That is why it is good, if possible, to make this prayer in a quiet place, a place apart, though this is not essential. More important is that it be a situation in which we will not be disturbed in the course of the meditation. I have meditated this way in airports - certainly not quiet places, but no one will ordinarily disturb you as you sit there among the many waiting passengers. Quiet, though, will usually be found helpful. Psychologically, also, it is experienced as helpful if one has a sort of special place for meditation - a place apart, even though the "apart" may be only a corner of a room where there is a presence sacramentalized in Bible, icon, or sacred image, and the going apart involves swinging around in our chair from desk to shrine. The physical setup and the bodily movement reinforce the sense of passing now from the frenetic activities of the day to a deeper state of prayerful rest and divine refreshment.


THREE RULES

But now let us get on with the "rules" for entering into centering prayer - the prayer of quiet contemplation.

Rule One:

At the beginning of the prayer we take a moment or two to quiet down and then move in faith to God dwelling in our depths; and at the end of the prayer we take several minutes to come out, mentally praying the Our Father.

So, once we are settled down in our chair and relaxed, we enter into a short period of silence. Sixty seconds can initially seem like a long time when we are doing nothing and are used to being constantly on the go. Better to take a little more time rather than less. Then we move in faith to God, Father, Son, and Holy Spirit, dwelling in creative love in the depths of our being. This is the whole essence of the prayer. "Centre all your attention and desire on him and let this be the sole concern of your mind and heart" (The Cloud, c. 3). Faith moving toward its Object in hope and love - this is the whole of the theological, the Christian life. All the rest of the method is simply a means to enable us to abide quietly in this centre and to allow our whole being to share in this refreshing contact with its Source.
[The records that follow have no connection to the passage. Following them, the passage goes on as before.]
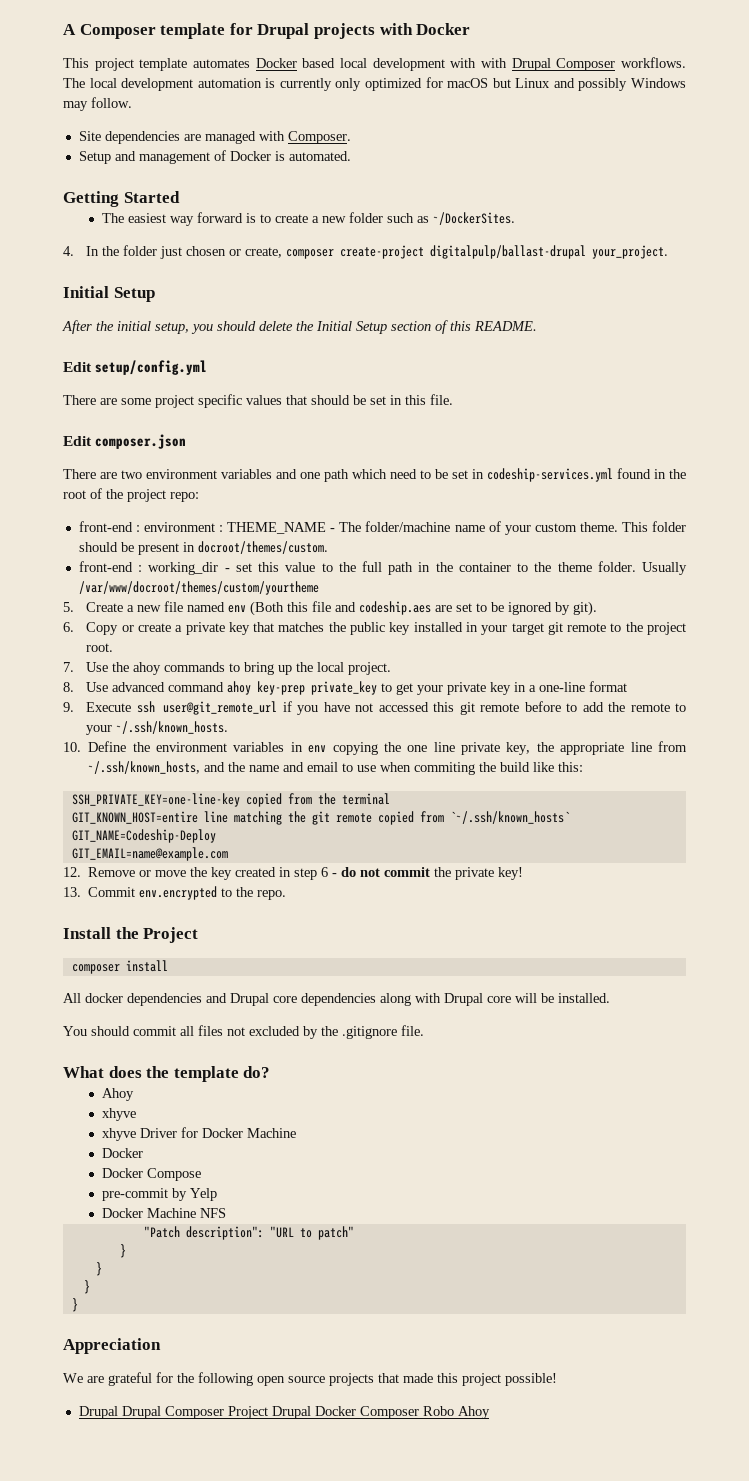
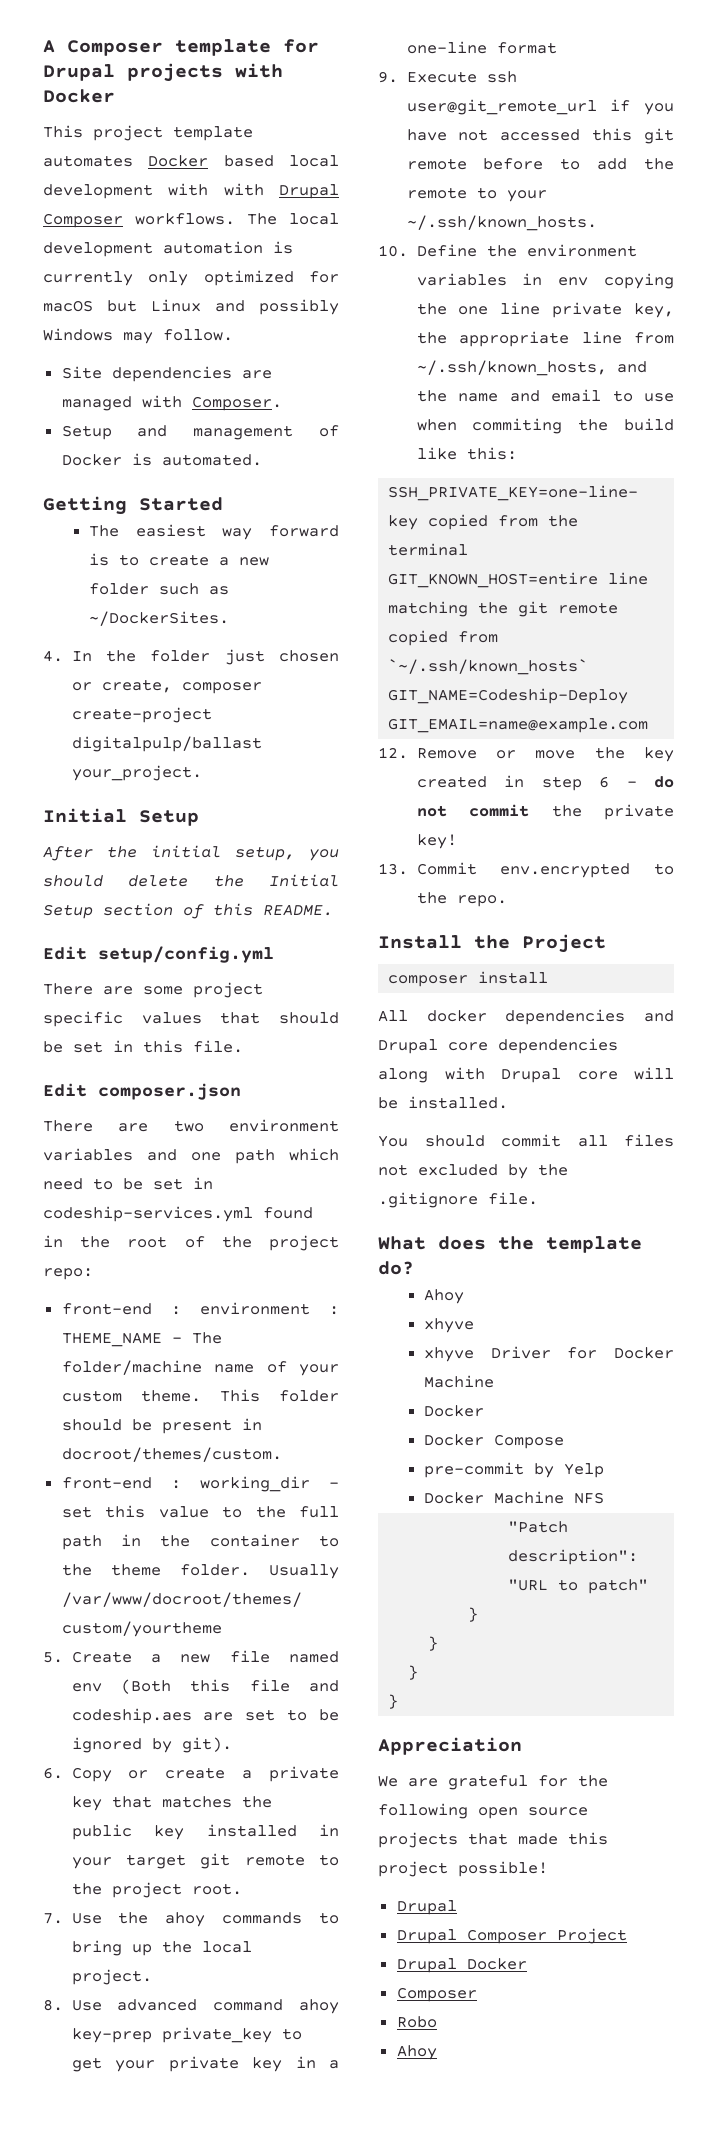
[430,245,587,259] digitalpulp/ballast-drupal -> [71,736,262,752] digitalpulp/ballast
(118, 1412) none -> (457, 1907) //
(268, 1412) none -> (627, 1936) //
[359,1406,419,1419] Composer -> [396,1987,477,2002] // Composer //
(454, 1411) none -> (437, 2022) //

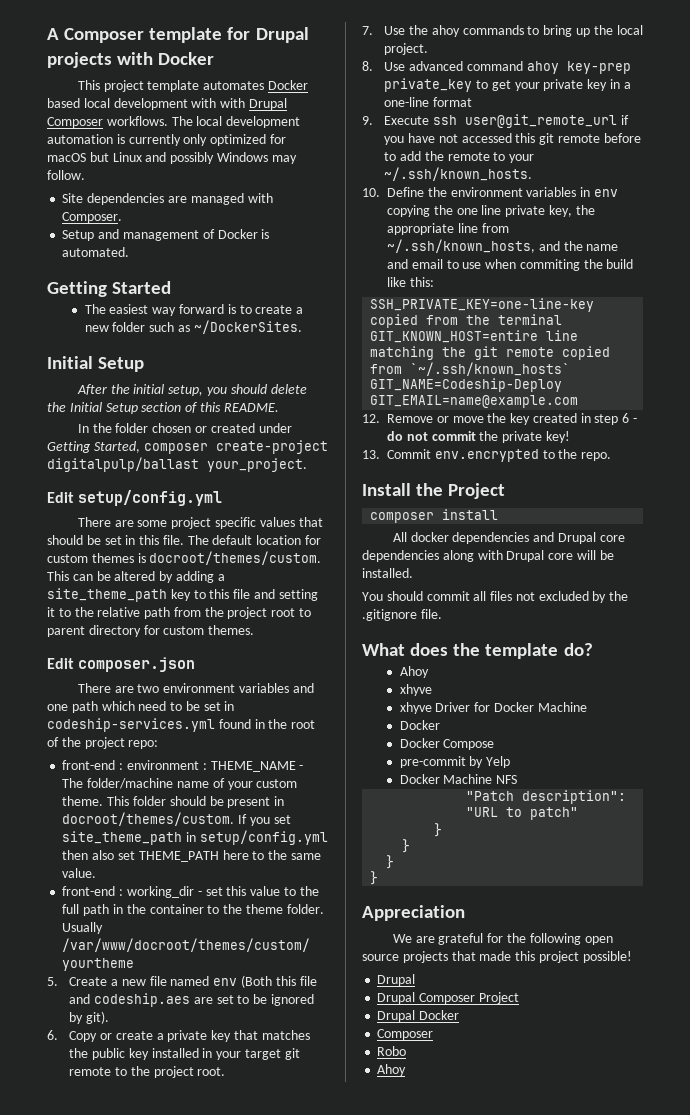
[43,649,339,665] [71,679,262,694] [71,707,212,723] [71,736,262,752] [71,765,202,781] // 4. In the folder just chosen or create, composer create-project digitalpulp/ballast your_project. -> (302, 327) none
(333, 910) none -> [77,423,292,433] [47,440,328,454] [47,457,307,472] // In the folder chosen or created under Getting Started, composer create-project digitalpulp/ballast your_project.
(243, 1046) none -> [187,535,322,545] [47,551,322,565] [47,571,225,583] [47,588,318,602] [47,607,312,619] [47,625,255,637] The default location for custom themes is docroot/themes/custom. This can be altered by adding a site_theme_path key to this file and setting it to the relative path from the project root to parent directory for custom themes.
(282, 1454) none -> [238,814,291,826] [62,830,328,845] [62,850,321,862] [62,868,97,878] If you set site_theme_path in setup/config.yml then also set THEME_PATH here to the same value.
Faith is fundamental for this prayer, as for any prayer. We will have no desire to enter into union and communion, to pray, if we do not have at least some glimmer in faith of the All-Lovable, the All-Desirable. But it is essentially a "wonderful work of love"; a total response to Him Who is known by living faith.


THE INNER PRESENCE

When God makes things, He does not just put them together and toss them out there, to let them fly along in His creation. "One is good - God." And One is true, and beautiful, and all being - our God. And everything else is only insofar as it here and now actively participates in Him and shares His being. At every moment God is intimately present to each and every particle of His creation, sharing with it, in creative love, His very own being. And so, if we really see this paper, we do not just see the paper, but we see God bringing it into being and sustaining it in being. We perceive the Divine presence.

If this is true of all the other elements; how much more true is it for the greatest of God's creation - the human person, made to His own very image and likeness. When we go to our depths we find not only the image of God, but God Himself, bringing us forth in His creative love. We go to our centre and pass from there into the present God.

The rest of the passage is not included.